◆ **RECORDS SUPPLIED**
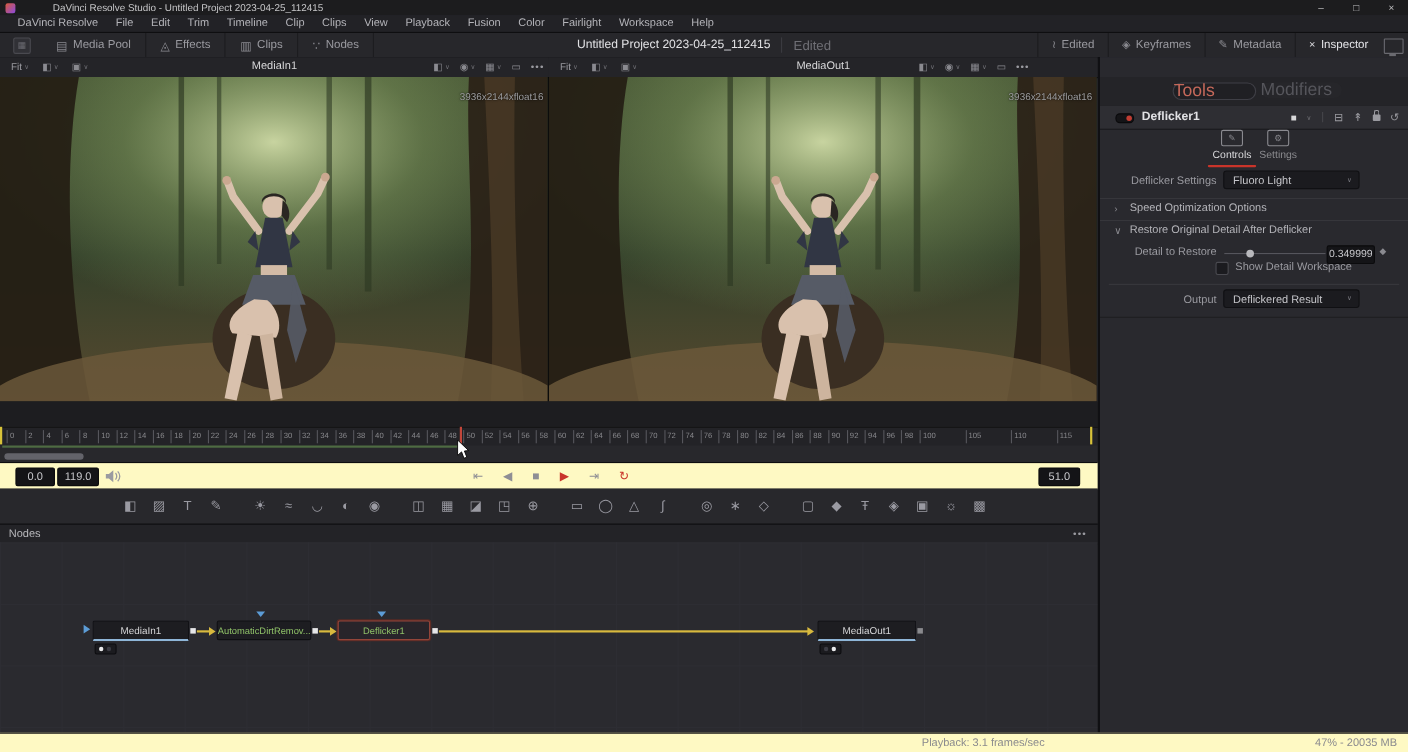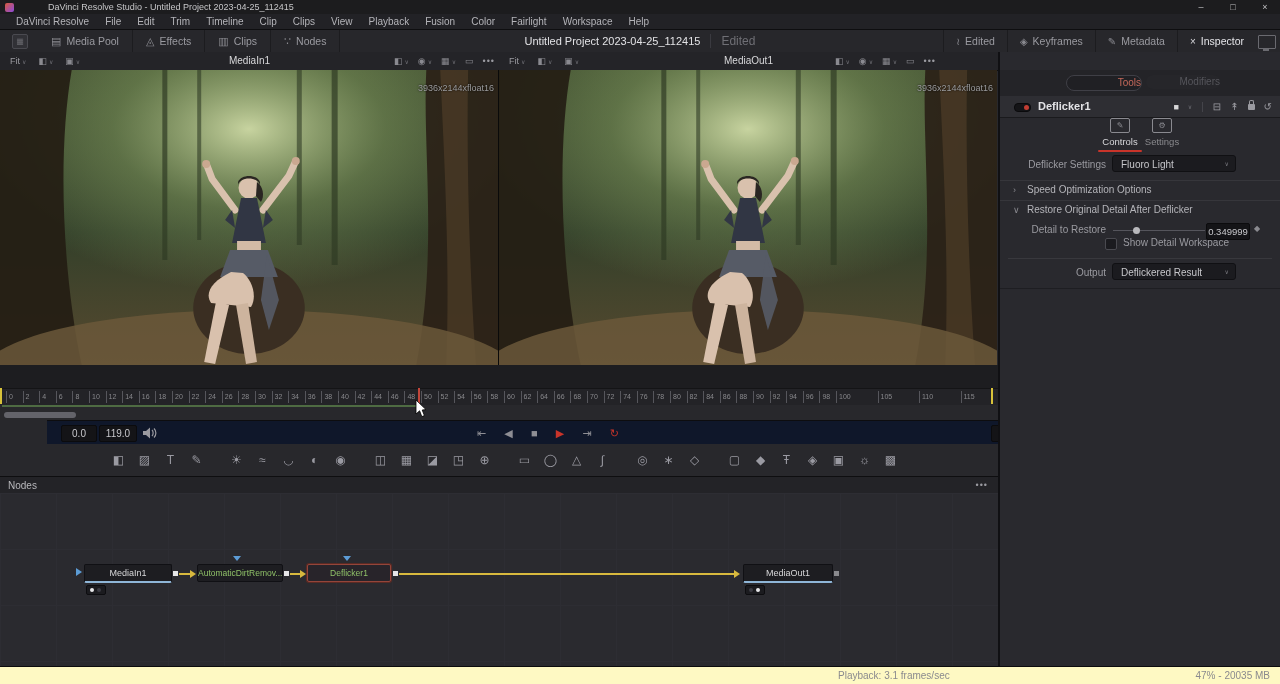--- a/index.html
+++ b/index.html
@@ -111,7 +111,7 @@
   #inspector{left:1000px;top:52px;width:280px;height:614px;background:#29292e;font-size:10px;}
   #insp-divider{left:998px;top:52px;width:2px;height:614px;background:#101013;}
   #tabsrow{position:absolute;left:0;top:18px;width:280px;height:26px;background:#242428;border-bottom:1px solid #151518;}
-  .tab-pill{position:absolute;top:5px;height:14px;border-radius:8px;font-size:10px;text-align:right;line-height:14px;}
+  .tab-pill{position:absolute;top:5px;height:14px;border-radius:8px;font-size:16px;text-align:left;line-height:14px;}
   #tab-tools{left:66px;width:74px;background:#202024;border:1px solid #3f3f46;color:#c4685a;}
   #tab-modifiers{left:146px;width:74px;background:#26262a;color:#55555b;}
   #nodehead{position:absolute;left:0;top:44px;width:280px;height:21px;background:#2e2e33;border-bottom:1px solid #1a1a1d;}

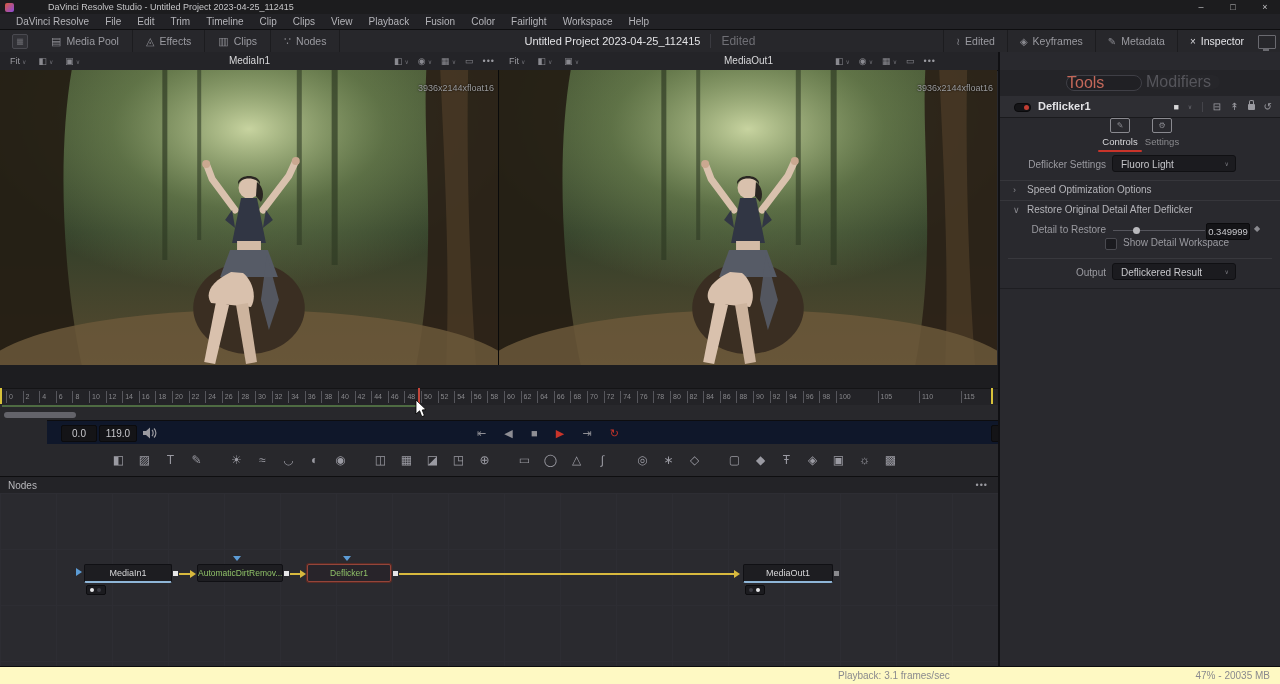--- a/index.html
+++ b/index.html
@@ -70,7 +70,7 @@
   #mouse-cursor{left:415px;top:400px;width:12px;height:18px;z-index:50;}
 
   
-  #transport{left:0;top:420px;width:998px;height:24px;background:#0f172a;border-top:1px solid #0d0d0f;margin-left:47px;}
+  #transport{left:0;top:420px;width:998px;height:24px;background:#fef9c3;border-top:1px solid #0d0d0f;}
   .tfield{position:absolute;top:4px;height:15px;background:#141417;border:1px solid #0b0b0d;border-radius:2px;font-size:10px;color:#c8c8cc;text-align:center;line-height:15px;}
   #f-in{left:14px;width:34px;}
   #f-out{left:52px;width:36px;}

◆ **WHAT THE TASK REQUIRES**
In the listing above, locate each line with "bottom" and copy it.

◆ **WRITTEN ANSWER**
   #tabsrow{position:absolute;left:0;top:18px;width:280px;height:26px;background:#242428;border-bottom:1px solid #151518;}
   #nodehead{position:absolute;left:0;top:44px;width:280px;height:21px;background:#2e2e33;border-bottom:1px solid #1a1a1d;}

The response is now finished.